20.03.2017 ( Modifié le : 04.07.2019 )
Trial Watch rappelle que jusqu'à ce qu'une éventuelle condamnation soit entrée en force, toute personne accusée ou poursuivie par une juridiction nationale ou internationale est présumée innocente.

Faits

En 1974, le régime militaire communiste connu sous le nom de Dergue renversa l’empereur Haile Selassie I, s’empara du pouvoir en Éthiopie et gouverna le pays durant 17 ans. En février 1977, la Terreur Rouge fut officiellement déclarée, marquant le début d’arrestations massives, de tueries à grande échelle, de torture et de disparitions de personnes suspectées être des opposants au régime.

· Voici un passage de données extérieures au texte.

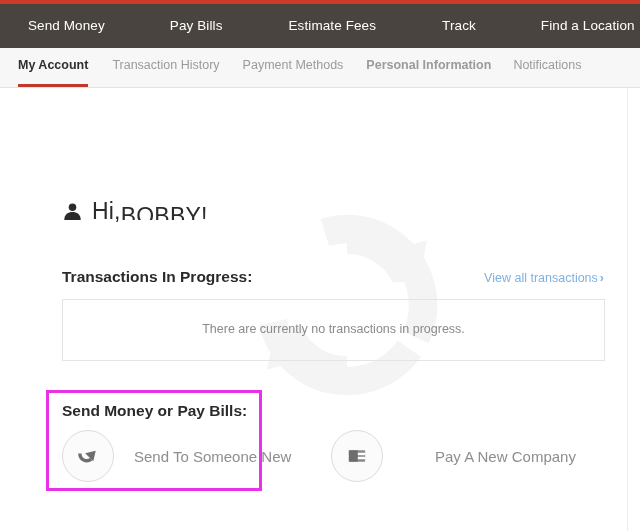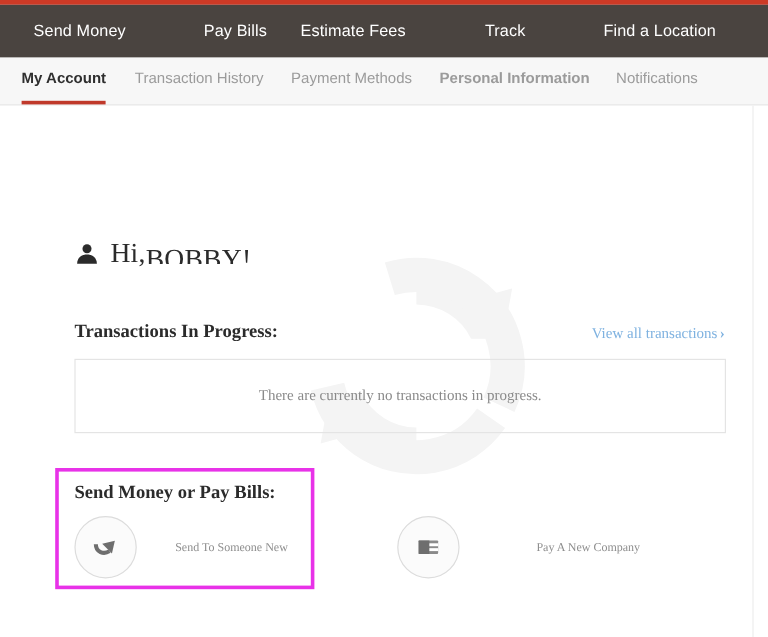"Estimate Fees" .mn-2 { margin-left: none -> 38px }
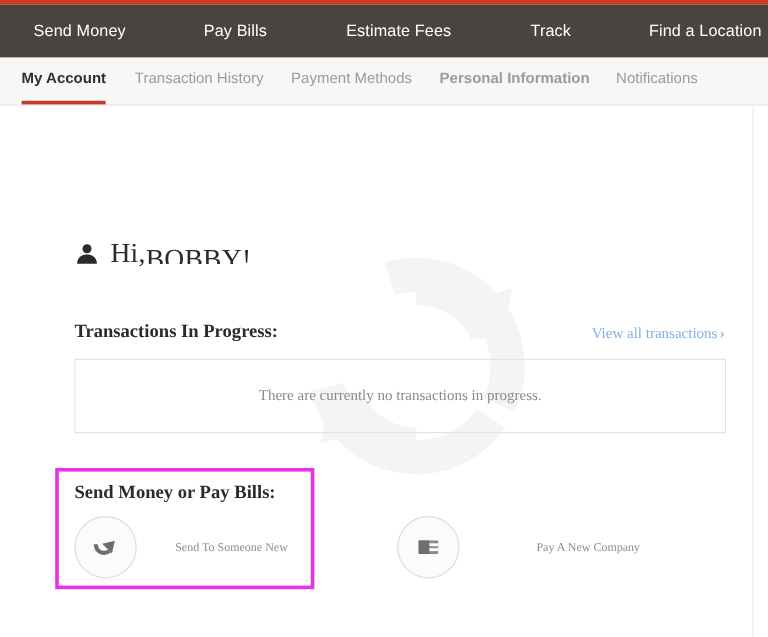"Hi," .content-wrap { font-family: Liberation Serif, serif -> none }
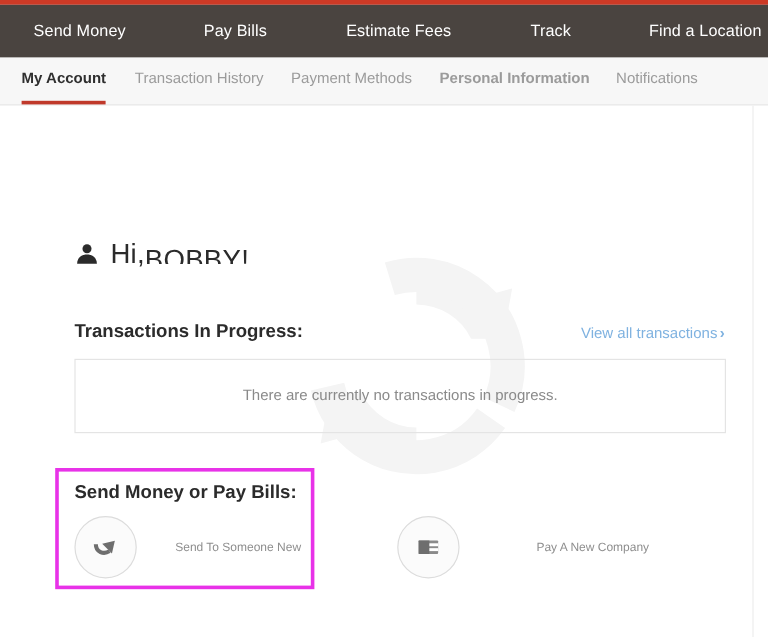"Send To Someone New" .action-label { font-size: 10px -> 15px; margin-left: 32px -> 20px }
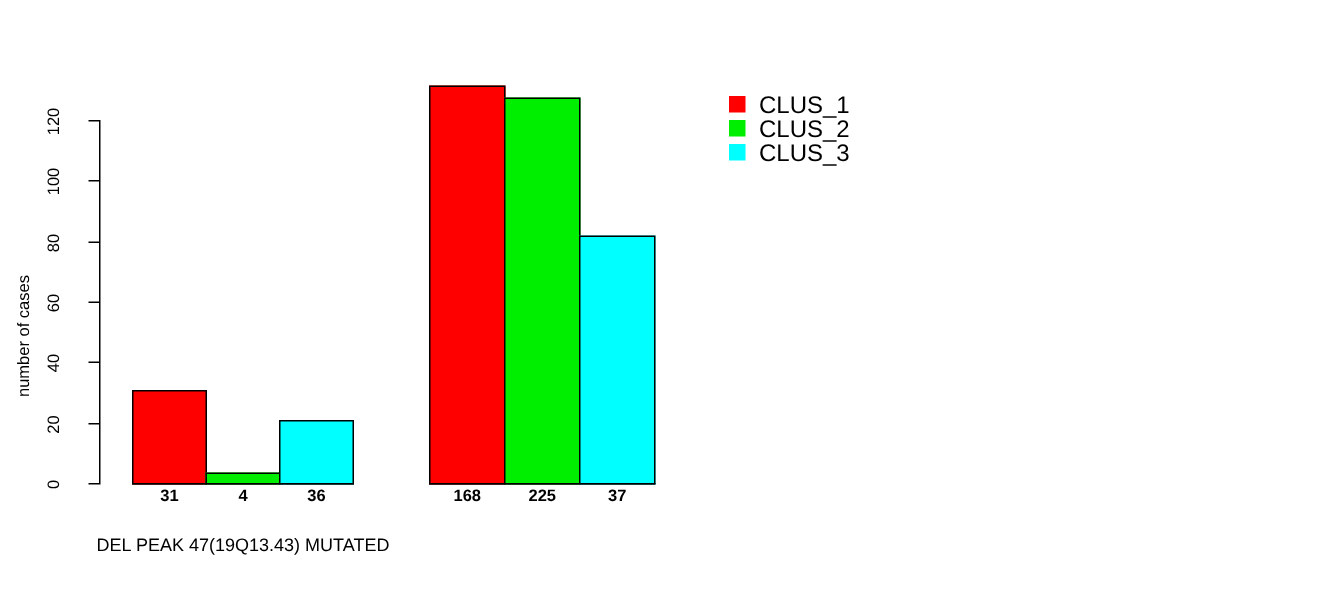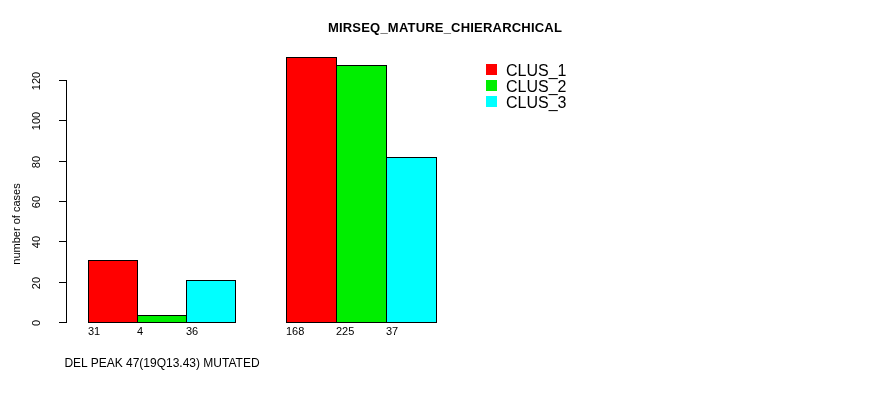"MIRSEQ_MATURE_CHIERARCHICAL" div.chart-title { html: <div>MIRSEQ_MATURE_CHIERARCHICAL</div> -> none }
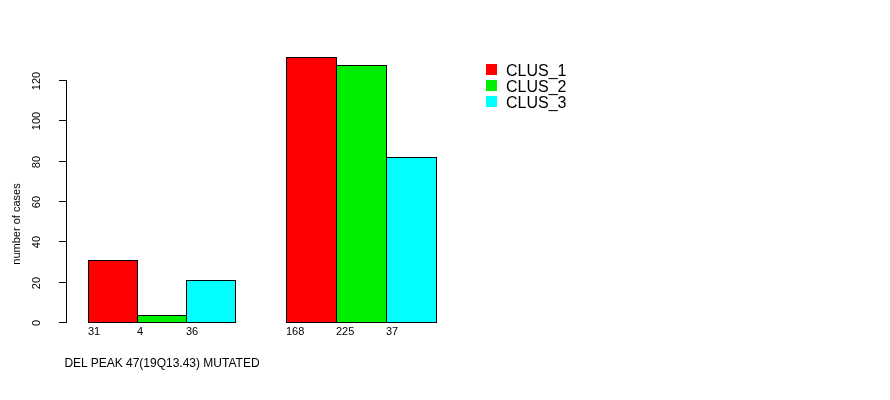"31" .bar-label { font-weight: none -> bold; text-align: none -> center }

Eshetu Alemu est accusé d’avoir, pendant cette période, ordonné l’exécution de 75 personnes, la torture de 9 autres et la détention arbitraire dans des conditions cruelles et inhumaines de plus de 300 personnes dans la province de Gojjam.

Il a quitté l’Ethiopie pour les Pays-Bas en 1990 et a acquis la nationalité néerlandaise en 1998.

Procédure légale

PROCEDURE EN ETHIOPIE

Le 12 décembre 2006, les autorités éthiopiennes ont clôturé un procès de 12 ans contre d’anciens responsables du régime de Dergue, reconnaissant coupables Eshetu Alemu et 57 autres membres du régime de génocide et crimes contre l’humanité. Eshetu Alemu a été jugé par contumace et a été condamné à la peine de mort.

PROCEDURE AUX PAYS-BAS

 Eshetu Alemu a été arrêté aux Pays-Bas en septembre 2015. En septembre 2016, 15 éthiopiens résidant aux États-Unis et au Canada ont été interrogés par un juge néerlandais et un procureur. Le gouvernement éthiopien a également transféré le dossier d’Eshetu Alemu au ministère public néerlandais. Son procès était censé débuter le 21 novembre 2016 à la Haye, mais il a été repoussé au 30 octobre 2017 suite à la décision d’Alemu de changer d’avocat.

Le 15 décembre 2017, il a été reconnu coupable de crimes de guerre, notamment de détention arbitraire, de traitements inhumains, de torture et de meurtres. Il a été condamné à la prison à vie.

Eshetu Alemu a fait appel de sa condamnation le 3 janvier 2018. Le 23 avril 2018, une première audience préliminaire s’est tenue devant la Cour d’appel de la Haye. Le 19 novembre 2018, à la demande de la défense la Cour a accepté d’entendre une douzaine de témoins éthiopiens. Un juge d’instruction s’est rendu en Éthiopie, accompagné de l’avocat de la défense et du procureur pour entendre ces témoins.